HOW TO COMPLETE THIS TASK: In the entries below, find each line with the string "nakalipas" and copy it.

[Data items]

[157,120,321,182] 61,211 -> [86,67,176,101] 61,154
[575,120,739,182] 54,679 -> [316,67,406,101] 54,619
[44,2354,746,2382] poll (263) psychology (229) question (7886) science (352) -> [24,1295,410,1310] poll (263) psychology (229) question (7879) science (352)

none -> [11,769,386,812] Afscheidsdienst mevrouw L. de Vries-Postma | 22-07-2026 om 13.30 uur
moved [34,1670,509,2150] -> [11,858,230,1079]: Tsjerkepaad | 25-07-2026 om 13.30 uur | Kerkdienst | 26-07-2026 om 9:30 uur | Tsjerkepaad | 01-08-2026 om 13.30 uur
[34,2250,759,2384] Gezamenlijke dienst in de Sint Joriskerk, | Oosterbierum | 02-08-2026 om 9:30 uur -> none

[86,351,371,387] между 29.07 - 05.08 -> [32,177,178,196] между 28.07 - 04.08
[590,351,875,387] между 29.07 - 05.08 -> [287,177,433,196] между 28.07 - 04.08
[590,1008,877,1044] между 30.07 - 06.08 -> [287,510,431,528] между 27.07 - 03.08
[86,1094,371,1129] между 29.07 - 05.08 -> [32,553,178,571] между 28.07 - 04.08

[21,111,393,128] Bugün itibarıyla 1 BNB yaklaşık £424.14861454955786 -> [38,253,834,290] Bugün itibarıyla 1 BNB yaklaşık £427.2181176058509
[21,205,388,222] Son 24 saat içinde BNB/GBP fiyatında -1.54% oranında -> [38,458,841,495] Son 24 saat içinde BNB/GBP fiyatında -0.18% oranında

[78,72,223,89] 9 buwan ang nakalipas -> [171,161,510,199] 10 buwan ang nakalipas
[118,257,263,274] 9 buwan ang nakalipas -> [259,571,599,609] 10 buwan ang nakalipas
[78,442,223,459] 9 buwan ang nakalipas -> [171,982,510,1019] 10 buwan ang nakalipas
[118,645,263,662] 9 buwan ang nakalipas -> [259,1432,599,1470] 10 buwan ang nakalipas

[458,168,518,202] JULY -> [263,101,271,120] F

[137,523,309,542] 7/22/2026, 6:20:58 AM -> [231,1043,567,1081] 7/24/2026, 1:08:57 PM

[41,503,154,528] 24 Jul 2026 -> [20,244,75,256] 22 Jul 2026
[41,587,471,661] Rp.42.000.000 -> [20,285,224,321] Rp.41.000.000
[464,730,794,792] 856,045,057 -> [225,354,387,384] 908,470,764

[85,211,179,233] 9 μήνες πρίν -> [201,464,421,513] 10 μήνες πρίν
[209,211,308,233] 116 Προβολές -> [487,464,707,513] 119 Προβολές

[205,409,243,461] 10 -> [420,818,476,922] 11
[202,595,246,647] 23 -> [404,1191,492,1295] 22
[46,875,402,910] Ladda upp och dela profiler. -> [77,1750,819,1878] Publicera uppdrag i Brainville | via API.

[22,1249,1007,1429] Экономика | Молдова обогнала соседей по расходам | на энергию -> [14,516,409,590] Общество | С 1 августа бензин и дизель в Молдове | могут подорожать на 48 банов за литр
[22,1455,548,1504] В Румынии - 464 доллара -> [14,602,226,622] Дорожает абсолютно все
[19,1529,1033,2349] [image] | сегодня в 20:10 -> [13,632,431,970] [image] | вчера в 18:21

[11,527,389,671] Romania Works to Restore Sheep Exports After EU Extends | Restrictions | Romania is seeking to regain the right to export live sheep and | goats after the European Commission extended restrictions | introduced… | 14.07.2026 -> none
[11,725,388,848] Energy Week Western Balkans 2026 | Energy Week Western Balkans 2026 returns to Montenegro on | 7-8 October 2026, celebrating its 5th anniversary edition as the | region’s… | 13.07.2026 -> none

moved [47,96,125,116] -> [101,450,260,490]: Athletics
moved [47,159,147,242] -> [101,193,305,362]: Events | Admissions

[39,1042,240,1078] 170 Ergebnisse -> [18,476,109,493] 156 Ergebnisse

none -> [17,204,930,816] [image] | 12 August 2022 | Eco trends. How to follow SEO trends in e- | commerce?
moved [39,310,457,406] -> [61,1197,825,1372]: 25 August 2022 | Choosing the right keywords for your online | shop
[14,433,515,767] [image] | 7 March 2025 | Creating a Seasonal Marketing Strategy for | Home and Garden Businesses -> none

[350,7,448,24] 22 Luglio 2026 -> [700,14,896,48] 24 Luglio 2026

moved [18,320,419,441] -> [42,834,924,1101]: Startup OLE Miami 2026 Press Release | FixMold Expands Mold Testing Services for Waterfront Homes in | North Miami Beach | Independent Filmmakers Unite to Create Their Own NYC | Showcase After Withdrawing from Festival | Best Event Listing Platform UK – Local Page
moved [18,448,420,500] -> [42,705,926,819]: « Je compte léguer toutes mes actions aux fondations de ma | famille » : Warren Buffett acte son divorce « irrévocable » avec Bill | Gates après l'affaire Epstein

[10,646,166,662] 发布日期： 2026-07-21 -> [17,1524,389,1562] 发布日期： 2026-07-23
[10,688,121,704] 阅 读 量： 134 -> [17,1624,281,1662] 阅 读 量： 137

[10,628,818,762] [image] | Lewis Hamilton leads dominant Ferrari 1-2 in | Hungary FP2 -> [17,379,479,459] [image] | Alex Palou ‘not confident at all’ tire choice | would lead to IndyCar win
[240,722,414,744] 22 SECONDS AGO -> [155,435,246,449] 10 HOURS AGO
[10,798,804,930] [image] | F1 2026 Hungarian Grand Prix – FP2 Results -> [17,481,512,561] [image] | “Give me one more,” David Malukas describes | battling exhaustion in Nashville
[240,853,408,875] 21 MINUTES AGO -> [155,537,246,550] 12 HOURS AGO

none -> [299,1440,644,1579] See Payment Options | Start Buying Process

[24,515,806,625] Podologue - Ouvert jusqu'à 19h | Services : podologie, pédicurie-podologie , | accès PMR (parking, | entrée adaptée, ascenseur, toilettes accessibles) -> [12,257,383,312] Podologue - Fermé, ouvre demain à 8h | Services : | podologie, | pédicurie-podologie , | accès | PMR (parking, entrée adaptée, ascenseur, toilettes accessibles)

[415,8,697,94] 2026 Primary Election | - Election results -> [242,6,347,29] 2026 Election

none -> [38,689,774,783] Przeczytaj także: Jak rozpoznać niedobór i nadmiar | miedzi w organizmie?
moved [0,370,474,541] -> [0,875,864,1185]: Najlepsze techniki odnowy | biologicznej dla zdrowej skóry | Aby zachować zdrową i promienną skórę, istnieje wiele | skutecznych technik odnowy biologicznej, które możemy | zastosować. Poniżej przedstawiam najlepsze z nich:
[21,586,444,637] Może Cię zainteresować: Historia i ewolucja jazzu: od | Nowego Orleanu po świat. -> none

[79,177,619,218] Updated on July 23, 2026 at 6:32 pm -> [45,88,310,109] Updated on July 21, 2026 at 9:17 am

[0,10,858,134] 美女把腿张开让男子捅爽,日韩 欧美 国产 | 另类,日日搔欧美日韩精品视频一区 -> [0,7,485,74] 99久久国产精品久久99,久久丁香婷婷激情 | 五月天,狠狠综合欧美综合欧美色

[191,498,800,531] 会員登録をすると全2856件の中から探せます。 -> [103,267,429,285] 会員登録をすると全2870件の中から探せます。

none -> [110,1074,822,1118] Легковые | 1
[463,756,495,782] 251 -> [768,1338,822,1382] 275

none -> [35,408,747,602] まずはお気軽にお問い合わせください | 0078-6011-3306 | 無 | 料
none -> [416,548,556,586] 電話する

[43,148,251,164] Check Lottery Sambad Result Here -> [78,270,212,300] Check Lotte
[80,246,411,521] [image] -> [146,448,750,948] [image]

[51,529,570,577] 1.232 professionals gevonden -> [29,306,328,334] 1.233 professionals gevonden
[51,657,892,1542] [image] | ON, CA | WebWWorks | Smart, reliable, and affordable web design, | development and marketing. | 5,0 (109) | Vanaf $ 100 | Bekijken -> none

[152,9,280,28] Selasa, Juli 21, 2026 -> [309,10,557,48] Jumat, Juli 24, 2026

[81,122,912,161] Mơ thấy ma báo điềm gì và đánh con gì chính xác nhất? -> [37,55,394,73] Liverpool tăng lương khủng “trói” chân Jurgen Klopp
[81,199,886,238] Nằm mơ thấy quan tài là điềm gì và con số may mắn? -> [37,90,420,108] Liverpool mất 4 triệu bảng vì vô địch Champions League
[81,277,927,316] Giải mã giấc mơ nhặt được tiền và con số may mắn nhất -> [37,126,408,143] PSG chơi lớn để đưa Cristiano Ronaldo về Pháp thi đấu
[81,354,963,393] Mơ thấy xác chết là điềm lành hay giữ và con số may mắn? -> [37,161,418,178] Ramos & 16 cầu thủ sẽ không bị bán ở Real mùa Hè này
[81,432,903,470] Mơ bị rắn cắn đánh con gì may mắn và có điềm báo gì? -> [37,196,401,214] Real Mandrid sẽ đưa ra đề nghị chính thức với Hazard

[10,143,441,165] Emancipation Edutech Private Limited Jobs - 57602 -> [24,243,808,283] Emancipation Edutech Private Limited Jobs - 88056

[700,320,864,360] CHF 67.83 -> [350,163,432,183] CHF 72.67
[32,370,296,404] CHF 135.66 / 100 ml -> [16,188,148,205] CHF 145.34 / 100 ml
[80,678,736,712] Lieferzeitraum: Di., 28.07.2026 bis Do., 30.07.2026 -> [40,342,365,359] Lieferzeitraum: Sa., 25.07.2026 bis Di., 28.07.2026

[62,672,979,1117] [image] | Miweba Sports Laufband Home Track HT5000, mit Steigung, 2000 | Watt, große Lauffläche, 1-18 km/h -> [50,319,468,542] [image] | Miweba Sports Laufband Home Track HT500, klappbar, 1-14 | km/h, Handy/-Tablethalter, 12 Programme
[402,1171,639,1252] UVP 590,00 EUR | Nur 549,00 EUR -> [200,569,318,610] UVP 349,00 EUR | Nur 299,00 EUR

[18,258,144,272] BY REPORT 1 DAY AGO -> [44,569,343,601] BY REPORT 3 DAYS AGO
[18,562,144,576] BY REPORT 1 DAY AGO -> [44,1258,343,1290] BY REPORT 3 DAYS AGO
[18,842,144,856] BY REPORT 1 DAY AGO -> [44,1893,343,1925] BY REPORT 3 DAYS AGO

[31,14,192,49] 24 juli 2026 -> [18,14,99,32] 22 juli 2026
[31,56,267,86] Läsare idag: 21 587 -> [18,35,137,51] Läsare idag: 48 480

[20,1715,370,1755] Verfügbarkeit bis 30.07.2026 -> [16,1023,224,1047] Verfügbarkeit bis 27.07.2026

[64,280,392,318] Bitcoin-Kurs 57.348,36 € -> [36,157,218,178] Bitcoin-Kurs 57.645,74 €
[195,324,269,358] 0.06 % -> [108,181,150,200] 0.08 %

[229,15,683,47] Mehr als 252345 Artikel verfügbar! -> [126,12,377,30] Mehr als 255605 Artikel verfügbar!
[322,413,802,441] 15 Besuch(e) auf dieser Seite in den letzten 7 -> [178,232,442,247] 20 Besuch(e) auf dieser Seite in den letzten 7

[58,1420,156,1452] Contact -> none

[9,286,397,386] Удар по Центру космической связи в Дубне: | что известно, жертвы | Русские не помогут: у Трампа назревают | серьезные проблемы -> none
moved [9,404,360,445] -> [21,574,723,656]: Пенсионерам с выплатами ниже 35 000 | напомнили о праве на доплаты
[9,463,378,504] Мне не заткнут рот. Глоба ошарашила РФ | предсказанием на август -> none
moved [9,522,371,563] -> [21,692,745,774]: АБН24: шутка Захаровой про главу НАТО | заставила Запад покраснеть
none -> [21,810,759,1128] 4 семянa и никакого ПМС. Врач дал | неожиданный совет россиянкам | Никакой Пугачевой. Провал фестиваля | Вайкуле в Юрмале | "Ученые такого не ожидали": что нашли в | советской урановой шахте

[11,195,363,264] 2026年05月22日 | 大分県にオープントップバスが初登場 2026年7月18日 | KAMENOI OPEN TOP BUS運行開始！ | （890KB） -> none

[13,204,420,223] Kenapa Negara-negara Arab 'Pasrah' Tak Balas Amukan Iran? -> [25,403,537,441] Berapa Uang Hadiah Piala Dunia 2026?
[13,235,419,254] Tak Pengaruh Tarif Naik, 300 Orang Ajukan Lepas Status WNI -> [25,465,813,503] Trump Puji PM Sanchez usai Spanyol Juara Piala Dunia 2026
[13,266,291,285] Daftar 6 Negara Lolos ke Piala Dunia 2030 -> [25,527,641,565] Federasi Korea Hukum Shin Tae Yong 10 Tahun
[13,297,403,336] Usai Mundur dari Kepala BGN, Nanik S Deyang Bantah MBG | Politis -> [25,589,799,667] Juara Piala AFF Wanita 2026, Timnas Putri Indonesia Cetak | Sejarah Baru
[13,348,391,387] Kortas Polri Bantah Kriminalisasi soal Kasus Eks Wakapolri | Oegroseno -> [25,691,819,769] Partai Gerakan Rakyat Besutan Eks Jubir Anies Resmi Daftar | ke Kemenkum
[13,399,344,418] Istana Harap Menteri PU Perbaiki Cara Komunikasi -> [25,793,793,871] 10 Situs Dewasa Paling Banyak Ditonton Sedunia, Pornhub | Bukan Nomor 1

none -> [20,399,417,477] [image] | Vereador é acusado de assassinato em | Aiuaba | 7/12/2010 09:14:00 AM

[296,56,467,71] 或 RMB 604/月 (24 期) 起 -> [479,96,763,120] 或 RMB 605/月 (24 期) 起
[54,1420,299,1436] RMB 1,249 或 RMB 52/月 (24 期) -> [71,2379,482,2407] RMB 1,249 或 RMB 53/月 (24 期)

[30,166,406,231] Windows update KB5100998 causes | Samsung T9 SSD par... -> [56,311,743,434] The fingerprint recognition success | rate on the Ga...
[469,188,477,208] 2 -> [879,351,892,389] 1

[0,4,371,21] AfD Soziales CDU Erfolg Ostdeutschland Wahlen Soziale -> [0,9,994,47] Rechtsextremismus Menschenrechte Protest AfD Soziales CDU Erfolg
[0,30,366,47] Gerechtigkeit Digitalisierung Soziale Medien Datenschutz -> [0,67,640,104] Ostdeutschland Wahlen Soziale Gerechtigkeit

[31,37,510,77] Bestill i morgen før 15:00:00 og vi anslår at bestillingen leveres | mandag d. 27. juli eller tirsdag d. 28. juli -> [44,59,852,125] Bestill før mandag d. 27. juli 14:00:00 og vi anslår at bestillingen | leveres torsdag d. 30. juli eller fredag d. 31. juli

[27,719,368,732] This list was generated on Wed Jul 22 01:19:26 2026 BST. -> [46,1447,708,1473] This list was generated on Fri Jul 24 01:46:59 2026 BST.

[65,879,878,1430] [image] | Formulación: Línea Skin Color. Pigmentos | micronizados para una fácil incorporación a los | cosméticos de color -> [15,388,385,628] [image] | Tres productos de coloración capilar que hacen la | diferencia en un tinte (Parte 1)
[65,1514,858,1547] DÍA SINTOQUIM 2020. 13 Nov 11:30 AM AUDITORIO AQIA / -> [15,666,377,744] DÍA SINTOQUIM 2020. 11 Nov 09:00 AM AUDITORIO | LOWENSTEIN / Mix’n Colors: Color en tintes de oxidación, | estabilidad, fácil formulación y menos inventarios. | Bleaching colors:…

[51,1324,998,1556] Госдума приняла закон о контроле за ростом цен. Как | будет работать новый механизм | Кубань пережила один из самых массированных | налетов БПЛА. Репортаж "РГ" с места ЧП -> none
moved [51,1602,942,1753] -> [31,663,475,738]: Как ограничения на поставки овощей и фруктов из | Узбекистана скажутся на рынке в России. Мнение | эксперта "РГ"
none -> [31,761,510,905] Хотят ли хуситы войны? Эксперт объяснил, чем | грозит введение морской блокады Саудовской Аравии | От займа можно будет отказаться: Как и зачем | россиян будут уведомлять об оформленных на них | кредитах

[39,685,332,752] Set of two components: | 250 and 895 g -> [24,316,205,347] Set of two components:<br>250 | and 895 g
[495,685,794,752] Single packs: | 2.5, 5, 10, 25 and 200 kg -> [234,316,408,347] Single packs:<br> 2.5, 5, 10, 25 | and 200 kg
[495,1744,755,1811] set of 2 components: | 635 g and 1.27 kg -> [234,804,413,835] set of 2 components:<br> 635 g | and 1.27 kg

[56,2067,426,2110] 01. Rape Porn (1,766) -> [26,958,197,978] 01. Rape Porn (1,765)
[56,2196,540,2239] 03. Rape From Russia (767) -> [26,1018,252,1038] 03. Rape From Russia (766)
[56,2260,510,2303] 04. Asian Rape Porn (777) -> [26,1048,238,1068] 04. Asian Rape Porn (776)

ANSWER TO THIS EXERCISE:
[78,72,223,89] 9 buwan ang nakalipas -> [171,161,510,199] 10 buwan ang nakalipas
[118,257,263,274] 9 buwan ang nakalipas -> [259,571,599,609] 10 buwan ang nakalipas
[78,442,223,459] 9 buwan ang nakalipas -> [171,982,510,1019] 10 buwan ang nakalipas
[118,645,263,662] 9 buwan ang nakalipas -> [259,1432,599,1470] 10 buwan ang nakalipas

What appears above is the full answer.